The Wounded Soldier
Phiz
Engraver: Dalziel
1852
Steel-engraving
Vignette 11.4 cm by 9.3 cm (4 ½ by 3 ⅝ inches)
Charles Lever's The Daltons, or, Three Roads in Life (1852 edition; rpt., 1872), Chapter LXVI, "Valeggio," facing p. 598.
[Click on image to enlarge it and mouse over text for links.]
Scanned image, colour correction, sizing, caption, and commentary by Philip V. Allingham.
[You may use this image without prior permission for any scholarly or educational purpose, as long as you (1) credit the person who scanned the image, and (2) link your document to this URL in a web document or cite the Victorian Web in a print one.]
Passage Illustrated: THe Wounded Frank returns a Hero of the Italian Campaign after all
“Who comes there?”
No answer was returned; and, after a pause of a few seconds, the same sound recurred.

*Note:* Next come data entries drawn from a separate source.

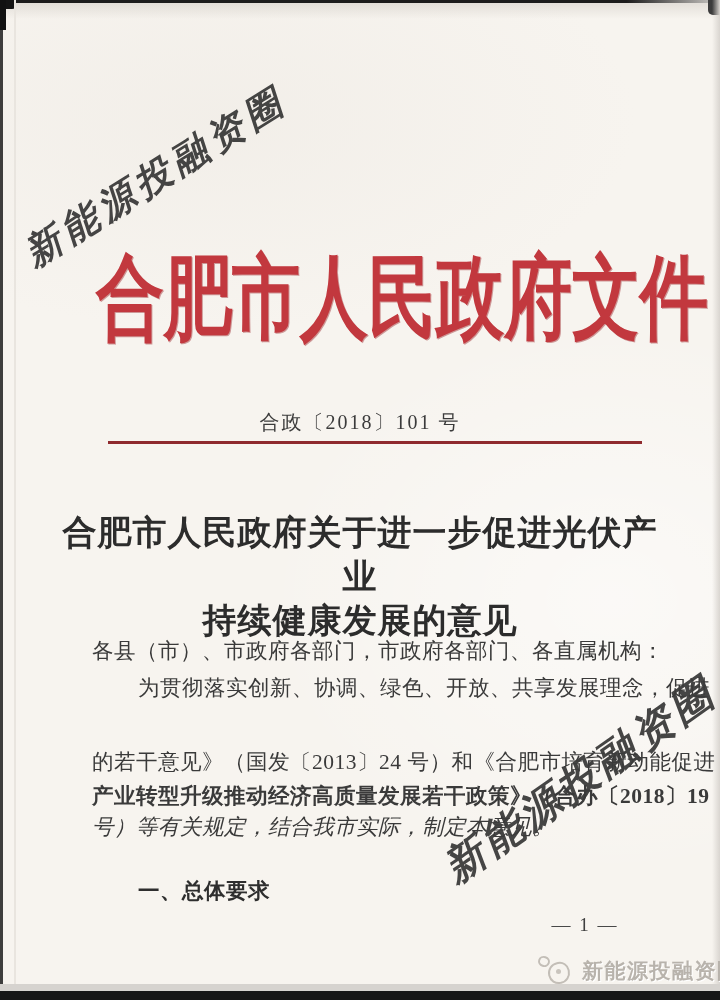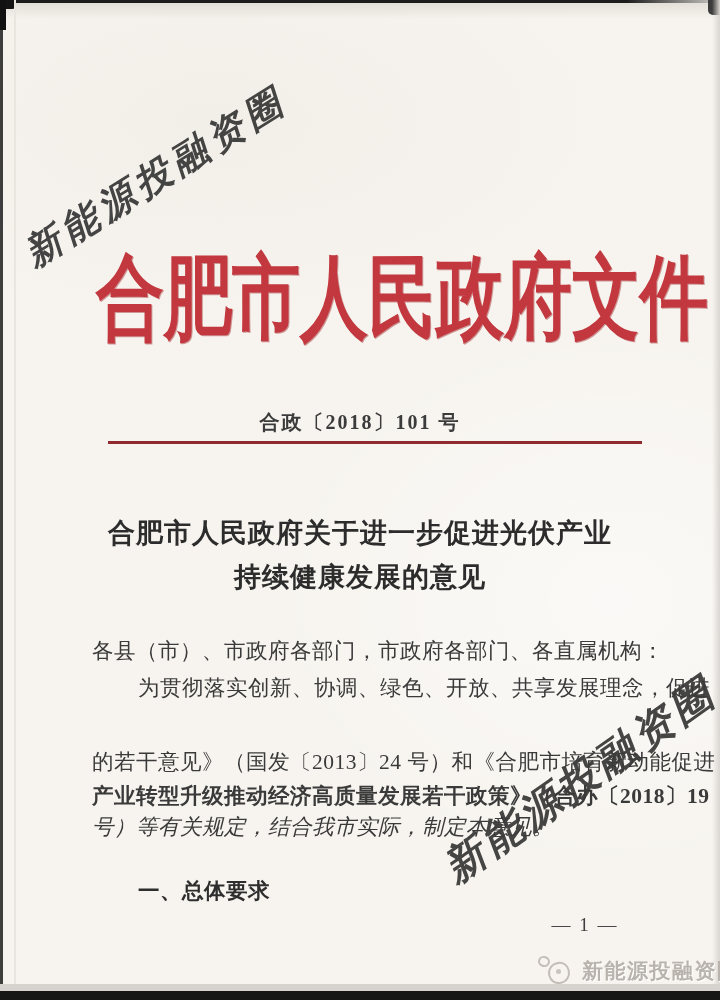--- a/index.html
+++ b/index.html
@@ -45,32 +45,32 @@
   .red-title {
     position:absolute; left:96px; top:236px; width:590px; height:124px;
     line-height:124px; text-align:center;
     font-size:68px; font-weight:bold; color:#c2383e;
     letter-spacing:0px; white-space:nowrap;
     transform:scaleY(1.35);
     text-shadow:1px 1px 0 rgba(155,40,45,.45);
   }
   .doc-number {
     position:absolute; left:0; top:409px; width:720px;
-    text-align:center; font-size:20px; color:#3b3b3b; letter-spacing:2px;font-weight:bold;
+    text-align:center; font-size:20px; color:#3b3b3b; letter-spacing:2px;
   }
   .red-line {
     position:absolute; left:108px; top:441px; width:534px; height:3px;
     background:#8f2a2e;
   }
 
   
   .doc-title {
     position:absolute; left:60px; top:511px; width:600px;
     text-align:center; font-weight:bold; color:#2c2c2c;
-    font-size:27px; line-height:44px; letter-spacing:1px;
+    font-size:34px; line-height:44px; letter-spacing:1px;
   }
 
   
   .body-line {
     position:absolute; left:92px; width:560px;
     font-size:21.5px; color:#3a3a3a; letter-spacing:0.5px; white-space:nowrap;
   }
   .indent { padding-left:46px; }
   .bl0 { top:636px; }
   .bl1 { top:673px; }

“Who's there?” cried the old man, louder; and a faint, inaudible attempt at reply followed.
And now, provoked by the interruption, he arose to see the cause; when the door slowly opened, and Frank stood before him, pale and bloodless, with one arm in a sling, and supporting himself on a stick with the other. His wasted limbs but half filled his clothes; while in his lustreless eye and quivering lip there seemed the signs of coming death.

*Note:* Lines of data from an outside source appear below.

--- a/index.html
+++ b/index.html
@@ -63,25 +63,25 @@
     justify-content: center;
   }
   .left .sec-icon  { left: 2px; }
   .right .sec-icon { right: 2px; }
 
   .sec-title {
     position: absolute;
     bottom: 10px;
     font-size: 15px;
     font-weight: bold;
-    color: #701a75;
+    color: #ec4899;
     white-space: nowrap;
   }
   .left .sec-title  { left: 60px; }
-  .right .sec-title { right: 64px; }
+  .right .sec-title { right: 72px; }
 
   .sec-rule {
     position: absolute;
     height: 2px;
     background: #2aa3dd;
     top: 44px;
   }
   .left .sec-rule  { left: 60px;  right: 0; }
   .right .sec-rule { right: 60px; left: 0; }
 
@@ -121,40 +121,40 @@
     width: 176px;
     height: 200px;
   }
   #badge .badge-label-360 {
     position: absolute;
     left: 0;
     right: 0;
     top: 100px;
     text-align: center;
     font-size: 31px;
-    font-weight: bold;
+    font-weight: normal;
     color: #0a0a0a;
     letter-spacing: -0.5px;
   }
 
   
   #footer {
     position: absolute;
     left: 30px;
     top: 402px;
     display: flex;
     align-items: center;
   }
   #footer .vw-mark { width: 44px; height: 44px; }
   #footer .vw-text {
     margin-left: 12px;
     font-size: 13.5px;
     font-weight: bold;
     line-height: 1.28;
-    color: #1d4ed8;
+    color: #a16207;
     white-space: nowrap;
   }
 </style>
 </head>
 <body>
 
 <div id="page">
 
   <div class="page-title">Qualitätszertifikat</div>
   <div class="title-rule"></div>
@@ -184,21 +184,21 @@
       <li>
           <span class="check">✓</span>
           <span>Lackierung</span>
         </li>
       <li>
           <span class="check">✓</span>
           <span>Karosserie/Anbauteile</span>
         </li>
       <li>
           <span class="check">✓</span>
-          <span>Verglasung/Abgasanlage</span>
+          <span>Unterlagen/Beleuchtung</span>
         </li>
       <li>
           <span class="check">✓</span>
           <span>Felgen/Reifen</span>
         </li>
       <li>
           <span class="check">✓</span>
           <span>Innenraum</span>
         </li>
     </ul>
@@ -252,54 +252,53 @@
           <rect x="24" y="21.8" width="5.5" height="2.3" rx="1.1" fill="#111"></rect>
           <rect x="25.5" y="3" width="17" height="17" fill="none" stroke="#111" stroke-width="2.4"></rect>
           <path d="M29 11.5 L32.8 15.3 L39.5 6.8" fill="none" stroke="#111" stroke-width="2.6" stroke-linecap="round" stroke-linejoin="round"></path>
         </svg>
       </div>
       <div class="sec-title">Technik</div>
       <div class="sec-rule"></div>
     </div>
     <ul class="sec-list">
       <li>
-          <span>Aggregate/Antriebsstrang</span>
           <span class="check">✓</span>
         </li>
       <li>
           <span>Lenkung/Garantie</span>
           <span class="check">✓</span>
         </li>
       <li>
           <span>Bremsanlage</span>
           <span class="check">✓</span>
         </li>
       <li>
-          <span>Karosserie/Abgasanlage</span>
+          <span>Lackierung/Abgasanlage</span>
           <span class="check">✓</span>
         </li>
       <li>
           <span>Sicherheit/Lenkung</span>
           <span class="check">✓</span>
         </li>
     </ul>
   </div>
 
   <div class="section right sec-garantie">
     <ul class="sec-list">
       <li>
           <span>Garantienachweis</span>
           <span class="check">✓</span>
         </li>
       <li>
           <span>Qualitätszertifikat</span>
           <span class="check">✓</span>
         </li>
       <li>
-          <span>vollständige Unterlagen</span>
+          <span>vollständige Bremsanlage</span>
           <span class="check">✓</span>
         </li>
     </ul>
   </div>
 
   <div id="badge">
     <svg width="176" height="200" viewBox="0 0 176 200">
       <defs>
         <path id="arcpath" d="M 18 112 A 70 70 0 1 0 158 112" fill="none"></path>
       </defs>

With an instinct of kindness, the old General drew out a chair and pressed the poor boy down upon it. The youth kissed the hand as it touched him, and then heaved a heavy sigh.
“This exertion was unfit for you, my poor boy,” said the Count, kindly. “They should not have permitted you to leave your bed.”
“It was my fault, not theirs, General. I heard that you were about to leave the village without coming to the hospital, and I thought, as perhaps ——,” here his voice faltered, and a gulping fulness of the throat seemed almost to choke him—“that as, perhaps, we might never meet again in this world, I ought to make one effort to see you, and tell you that I am not, nor ever was, a traitor!” [Chapter LXVI, "Valeggio," 598; Chapter XXV in Vol. 2, pp. 236-237]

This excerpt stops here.